BEGIN SOURCE INFORMATION

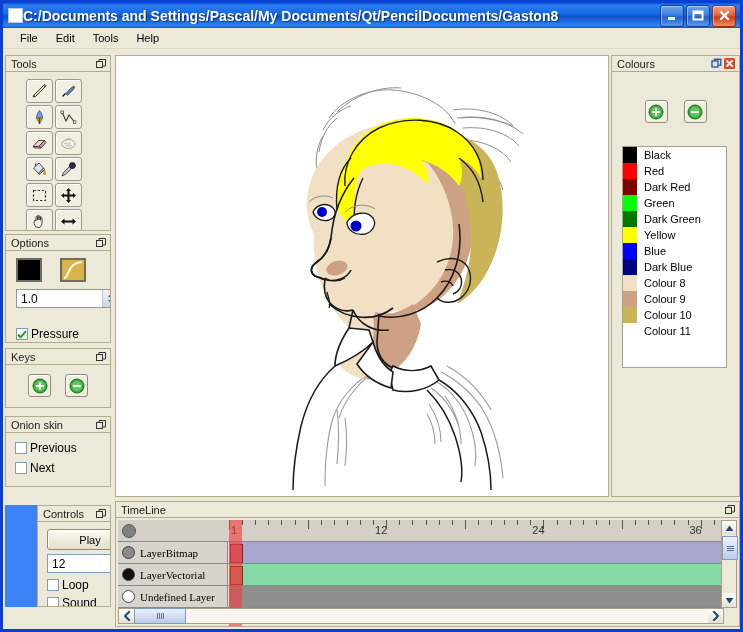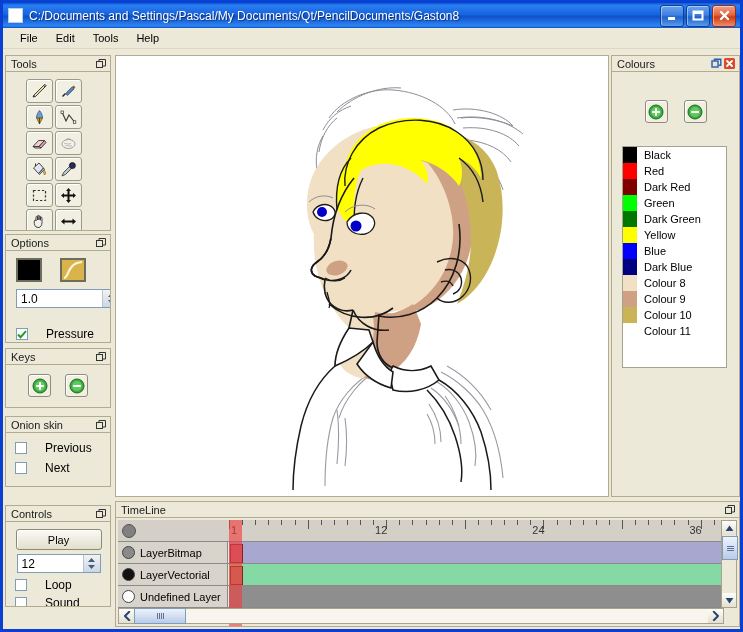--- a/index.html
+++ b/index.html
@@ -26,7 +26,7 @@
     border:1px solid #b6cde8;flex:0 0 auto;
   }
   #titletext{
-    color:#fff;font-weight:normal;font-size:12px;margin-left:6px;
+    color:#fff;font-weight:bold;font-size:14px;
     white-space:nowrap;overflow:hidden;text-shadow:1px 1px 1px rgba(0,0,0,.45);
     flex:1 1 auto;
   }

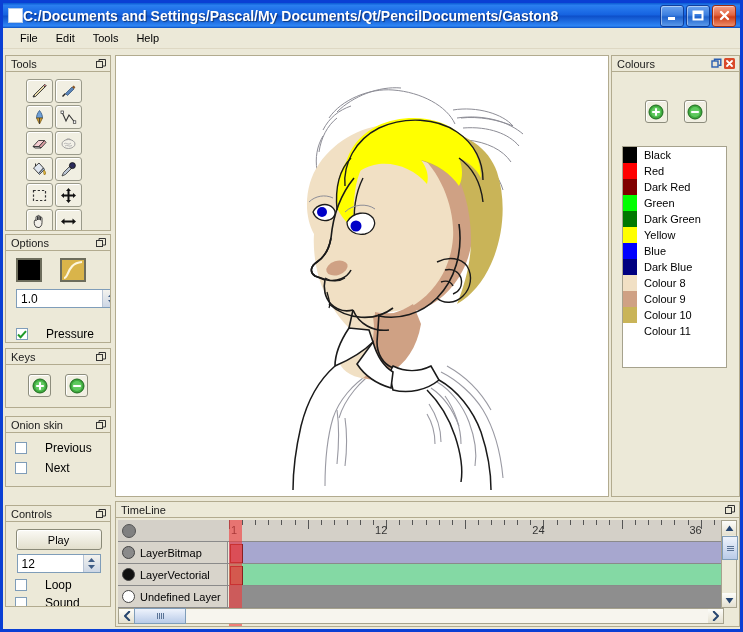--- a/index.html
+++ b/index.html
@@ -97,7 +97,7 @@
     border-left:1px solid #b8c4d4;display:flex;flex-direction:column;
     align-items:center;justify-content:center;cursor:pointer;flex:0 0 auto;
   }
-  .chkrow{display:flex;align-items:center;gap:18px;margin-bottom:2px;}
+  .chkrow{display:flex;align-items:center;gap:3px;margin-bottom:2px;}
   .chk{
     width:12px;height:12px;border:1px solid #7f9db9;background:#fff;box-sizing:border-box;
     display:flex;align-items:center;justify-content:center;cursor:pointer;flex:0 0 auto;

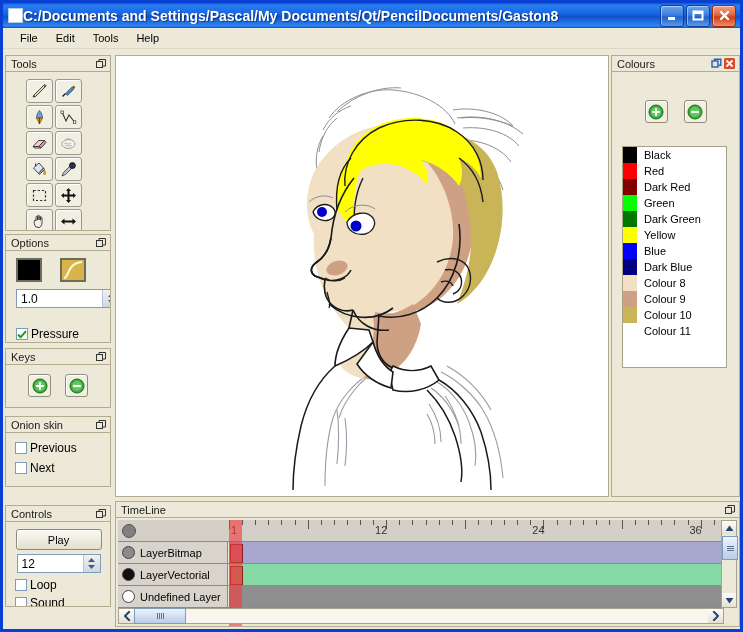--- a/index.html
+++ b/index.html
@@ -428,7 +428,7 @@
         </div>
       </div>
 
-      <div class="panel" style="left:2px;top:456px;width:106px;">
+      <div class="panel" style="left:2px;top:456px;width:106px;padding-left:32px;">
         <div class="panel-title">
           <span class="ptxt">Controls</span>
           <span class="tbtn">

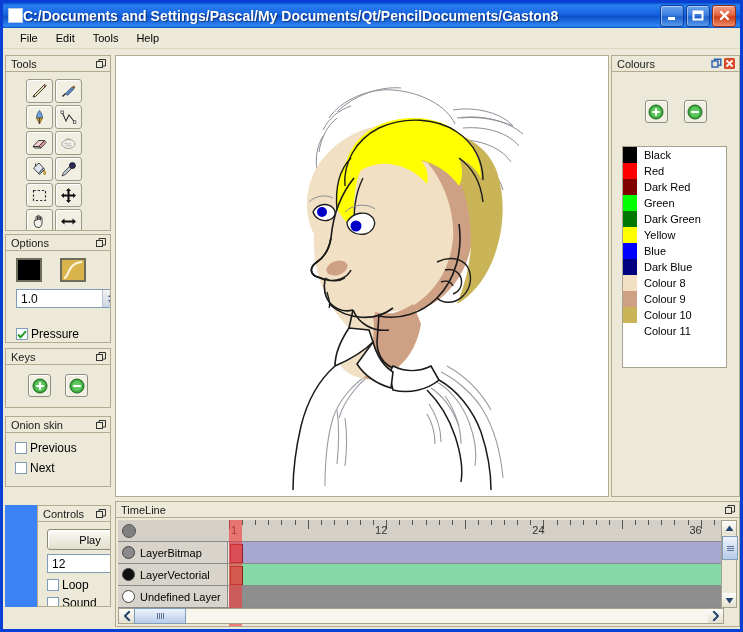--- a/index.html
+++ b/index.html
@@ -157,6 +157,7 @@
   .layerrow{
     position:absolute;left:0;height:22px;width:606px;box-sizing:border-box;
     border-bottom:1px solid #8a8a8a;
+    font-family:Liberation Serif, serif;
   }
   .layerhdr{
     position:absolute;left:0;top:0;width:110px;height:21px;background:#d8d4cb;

END SOURCE INFORMATION

For the string "span", show each line of the listing where it appears.

> [SOLUTION TO THE EXERCISE]
           <span class="ptxt">Controls</span>
           <span class="tbtn">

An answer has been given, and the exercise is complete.